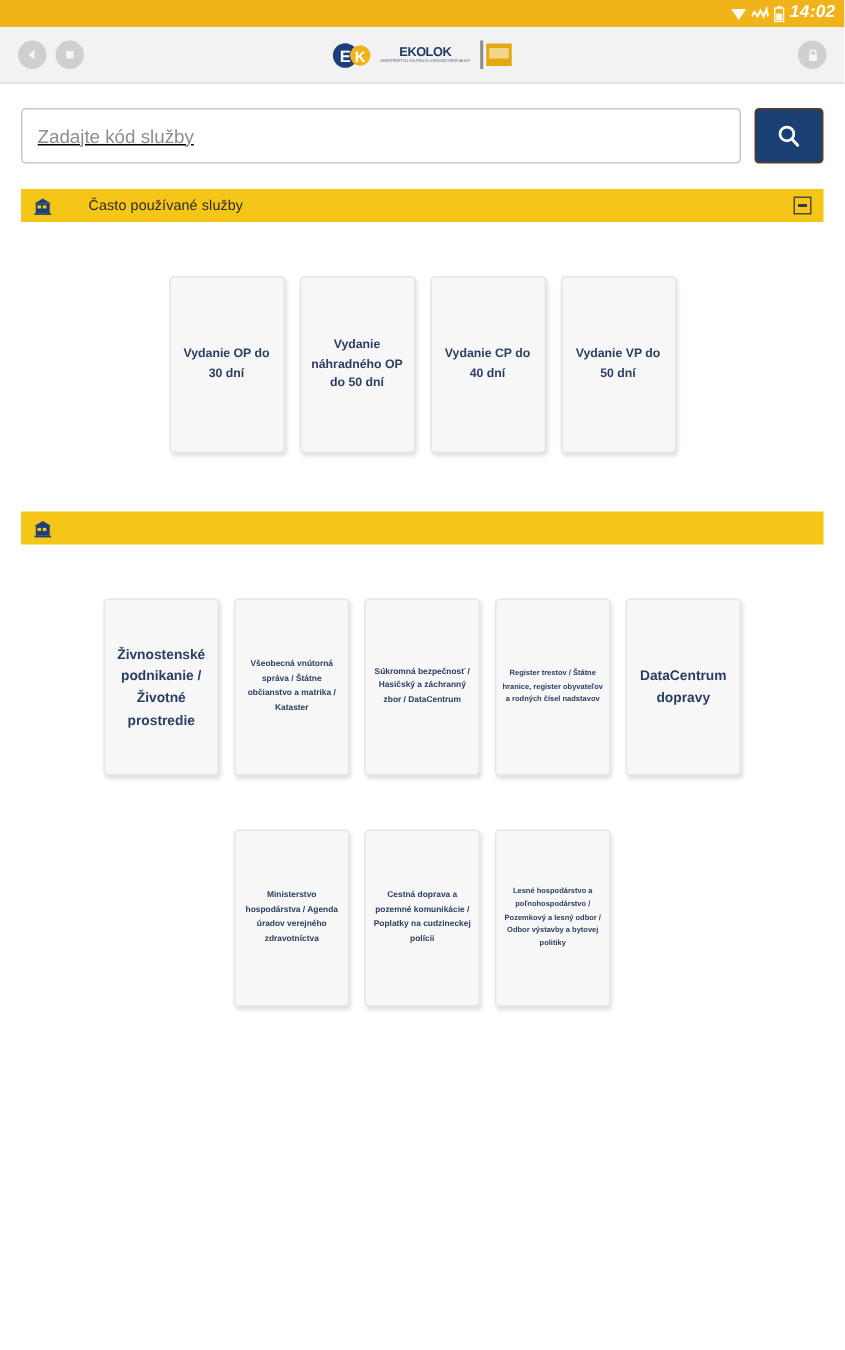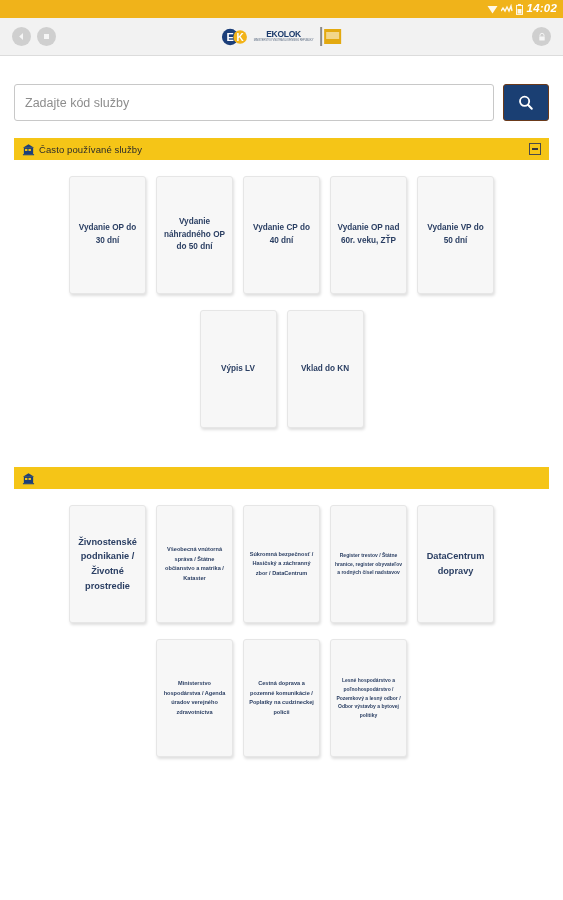"Zadajte kód služby" .searchrow { margin-top: 28px -> 16px; text-decoration: none -> underline }
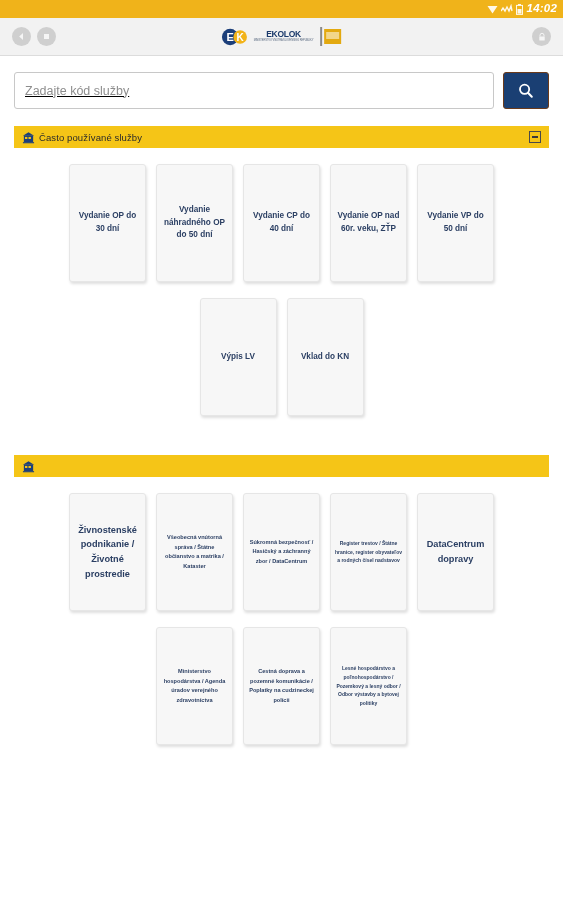"Často používané služby" .section-bar { gap: 4px -> 24px }
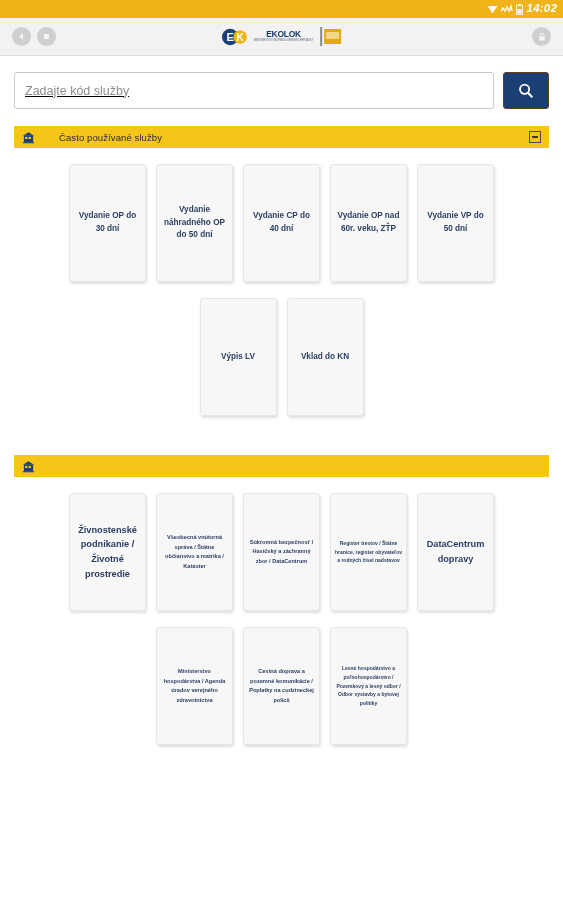"Vydanie OP do 30 dní" .card-row { margin-top: 16px -> 36px }
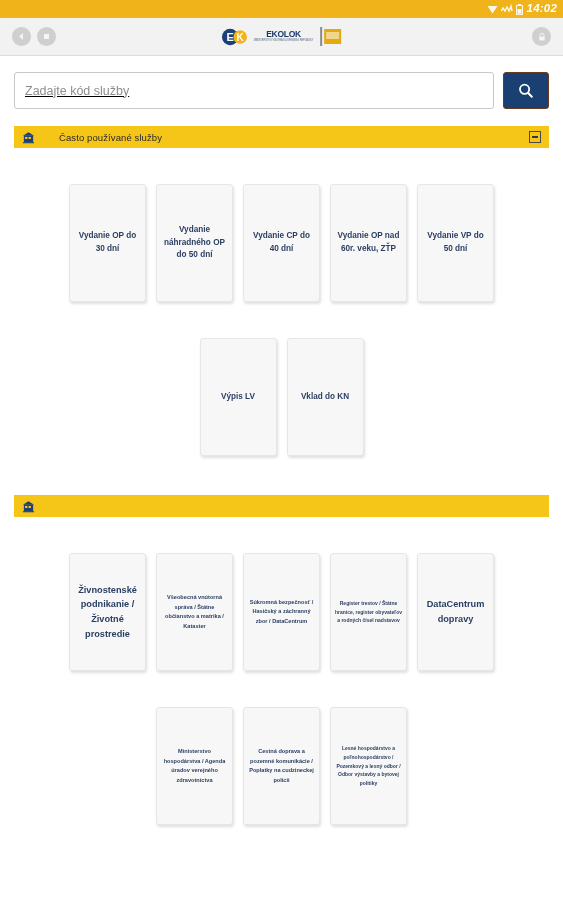"Vydanie OP nad 60r. veku," div.card { html: <div> <span>Vydanie OP nad 60r. veku, ZŤP</span> </div> -> none }
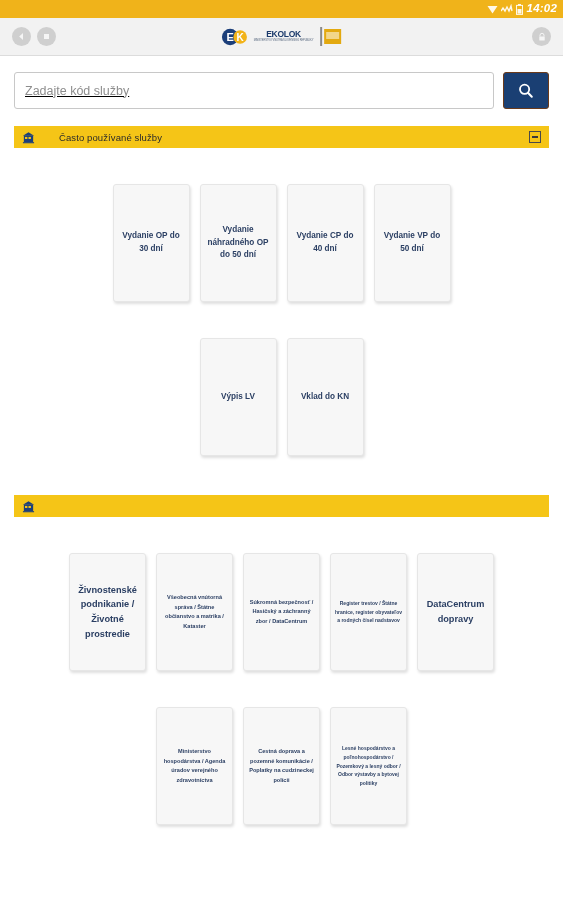"Výpis LV" div.card-row { html: <div> <div> <span>Výpis LV</span> </div> <div> <span>Vklad do KN</span> </div> </div> -> none }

· · · ·

--- Exercise brief ---
Write out the material above once more, exactly as it reads, with no pictures.

--- Reply to the task ---
"Zadajte kód služby" .searchrow { margin-top: 28px -> 16px; text-decoration: none -> underline }
"Často používané služby" .section-bar { gap: 4px -> 24px }
"Vydanie OP do 30 dní" .card-row { margin-top: 16px -> 36px }
"Vydanie OP nad 60r. veku," div.card { html: <div> <span>Vydanie OP nad 60r. veku, ZŤP</span> </div> -> none }
"Výpis LV" div.card-row { html: <div> <div> <span>Výpis LV</span> </div> <div> <span>Vklad do KN</span> </div> </div> -> none }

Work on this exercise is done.